Instructions for building OpenCPU as an rpm package.

warning: Because Redhat systems do not support AppArmor, OpenCPU runs without the advanced security policies on these platforms. Instead, it runs in the standard SElinux httpd_modules_t context. This is fine for internal use, but it is not recommended to expose your Fedora/EL OpenCPU server to the web without further configuring SELinux for your application.

Binary packages for Fedora, Suse

Ready-to-go opencpu-server rpm packages for recent versions of Fedora and SUSE systems are available here.

Building from source

Steps to build rpm packages on Fedora, CentOS or RHEL are in this script: buildscript.sh.

The ocpu user API

Unlike ubuntu, the default configuration in redhat systems denies read access to the home directory of other users. Therefore, to make your home directory visible via the /ocpu/user api you need to set:

chmod +rx ~

Or to do it for other users:

sudo chmod +rx /home/username 

In addition if SELinux is enabled the httpd_read_user_content must be set to true.

Debugging SELinux

If you get mysterious permission denied errors on Fedora or CentOS, the problem is most likely SELinux (see blog post). The introduction video SELinux for mere mortals is a nice primer on SELinux.

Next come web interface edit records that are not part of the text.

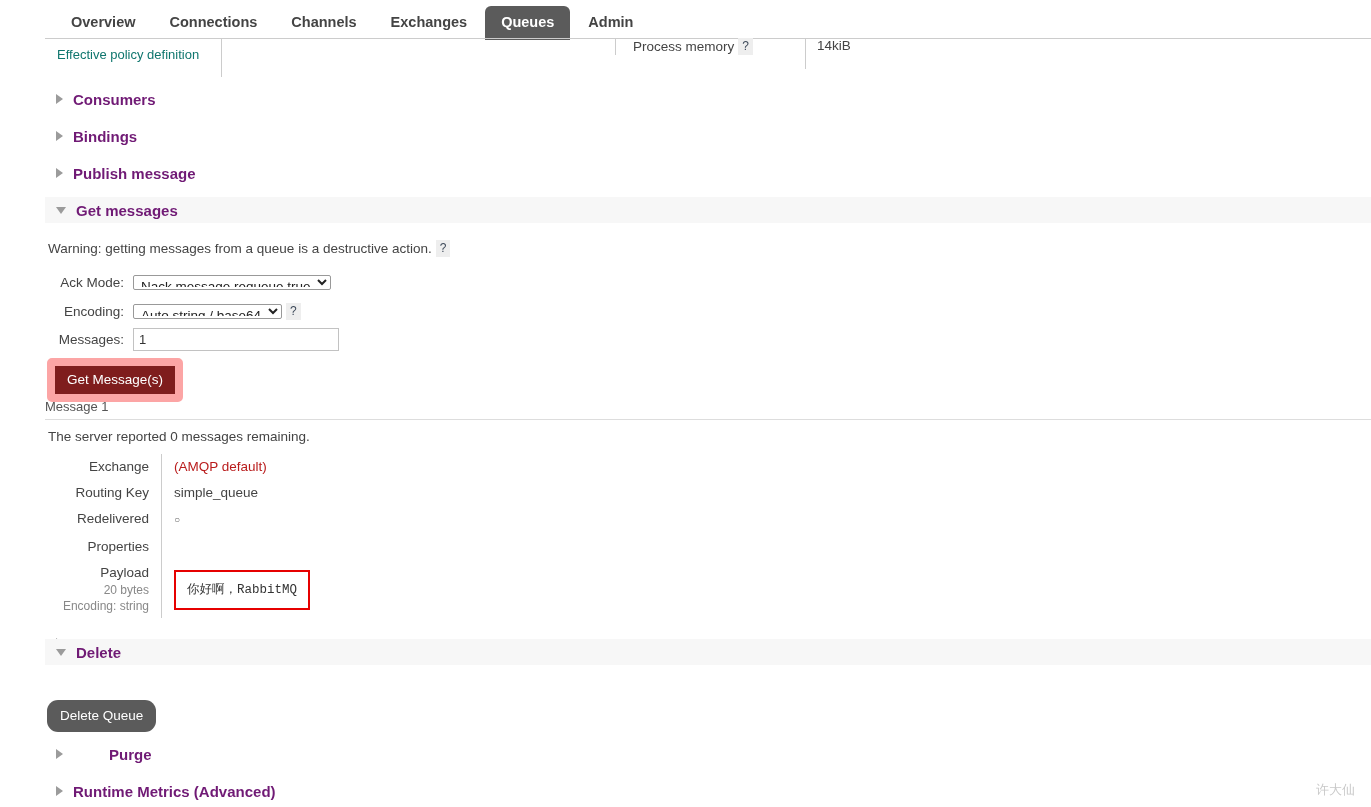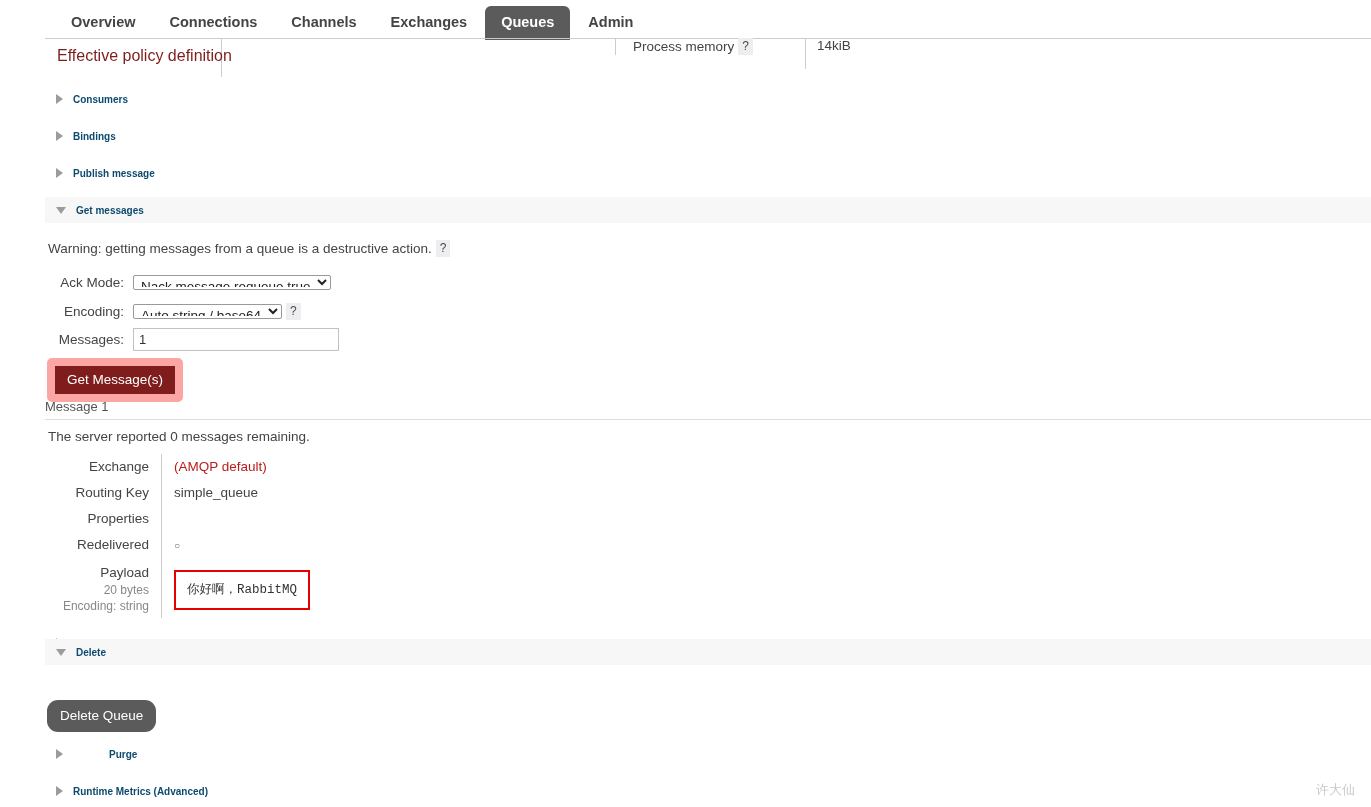"Effective policy definition" .stats-cell-label { color: #7f1d1d -> #0f766e; font-size: 16px -> 13px }
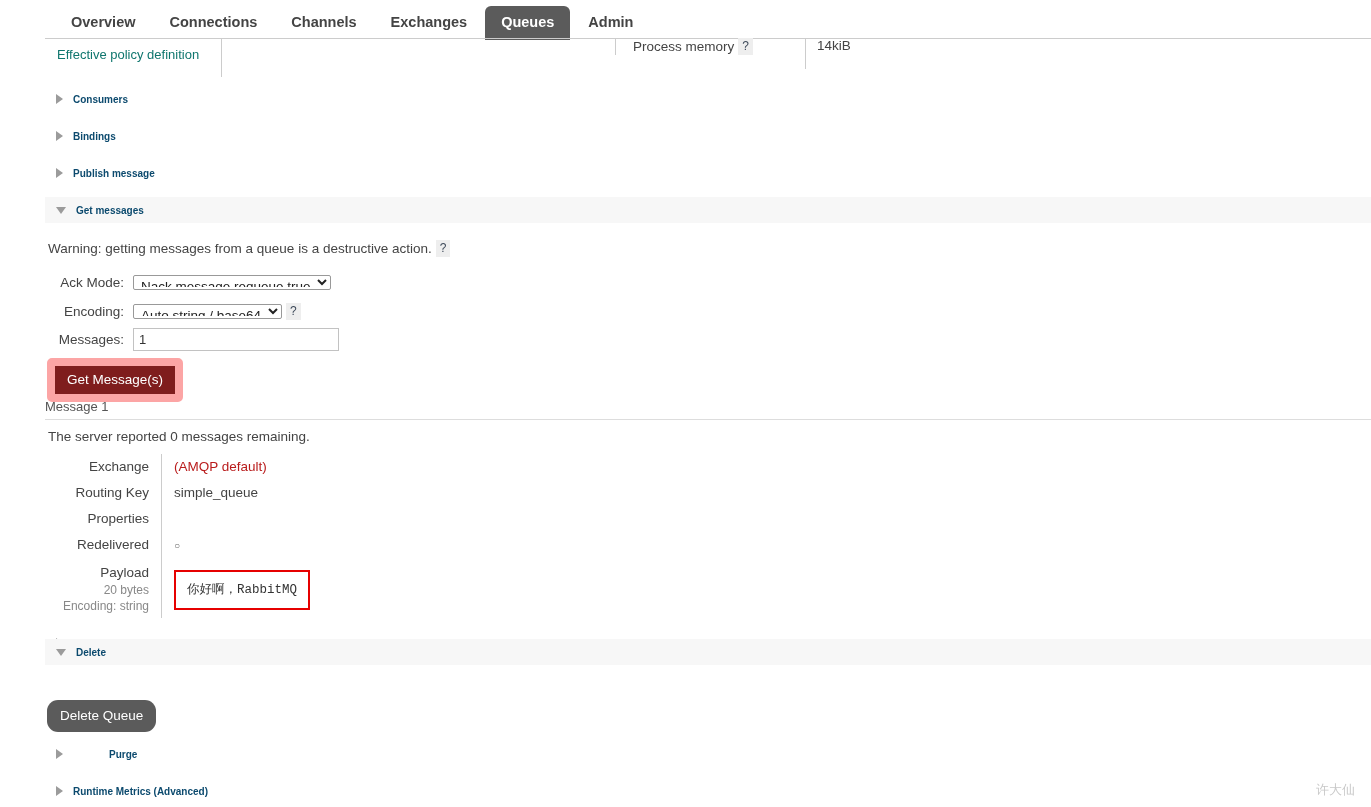"Consumers" .section-title { color: #0c4a6e -> #701a75; font-size: 10px -> 15px }
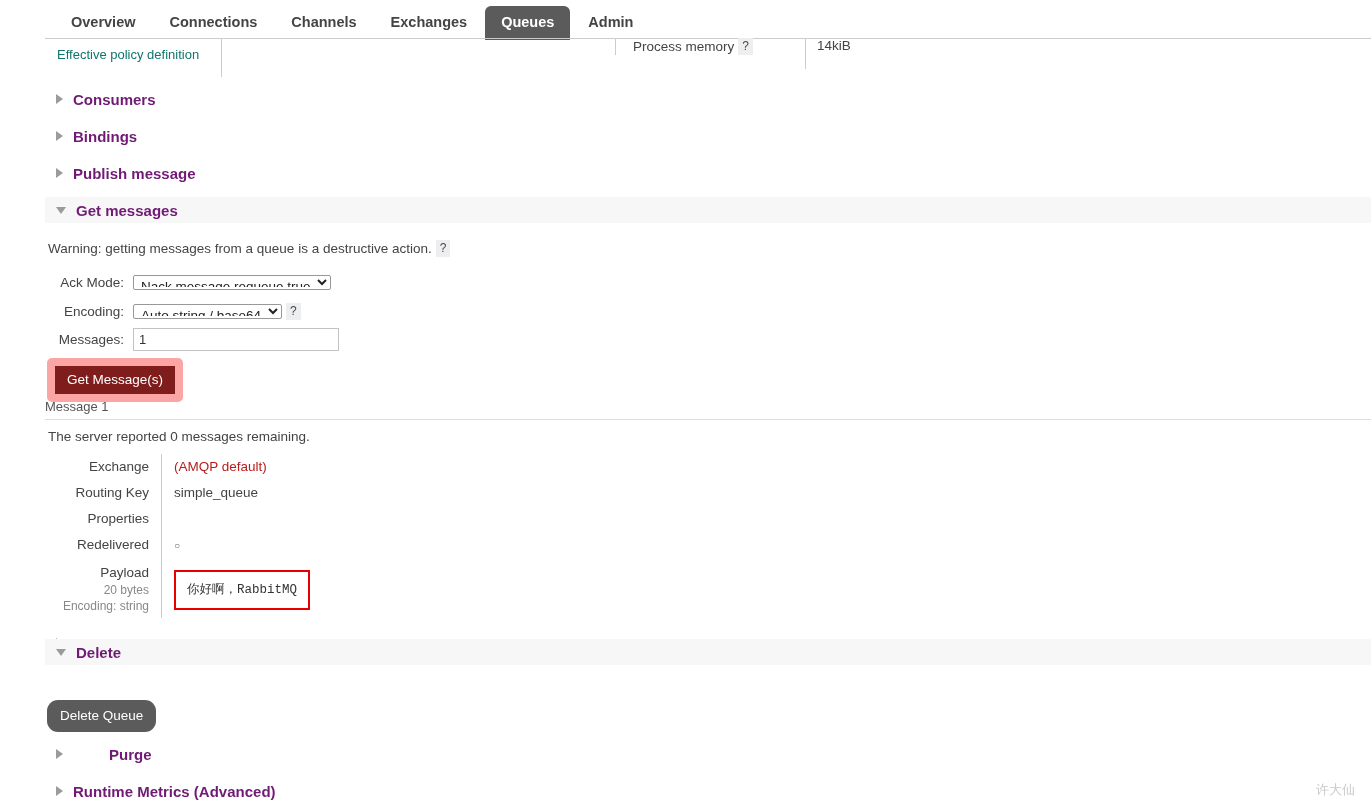"Properties" div.prop-row { order: before "Redelivered" -> after "Redelivered" }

To customize security policies for your needs, start by inspecting messages in /var/log/messages and /var/log/audit/audit.log. To get more verbose and readable logging, install the setroubleshoot packages:

yum install setroubleshoot setroubleshoot-server

Most problems can be resolved by turning a SELinux "boolean" on or off. A boolean in SElinux is the term for a global flag that enables/disables a particular privilege within a particular context. The httpd_selinux man page lists some important booleans for httpd that you might want to turn on/off. See also this help page. To list all booleans available on your system:

/usr/sbin/getsebool -a | grep httpd

SELinux can also be disabled completely by editing /etc/selinux/config and then rebooting.


On most standard installations of RHEL and CentOS, the default firewall configuration is to block HTTP/HTTPS traffic from external hosts. To open port 80 (HTTP) use something like:

sudo iptables -I INPUT -p tcp --dport 80 -j ACCEPT
sudo service iptables save

Google is your friend.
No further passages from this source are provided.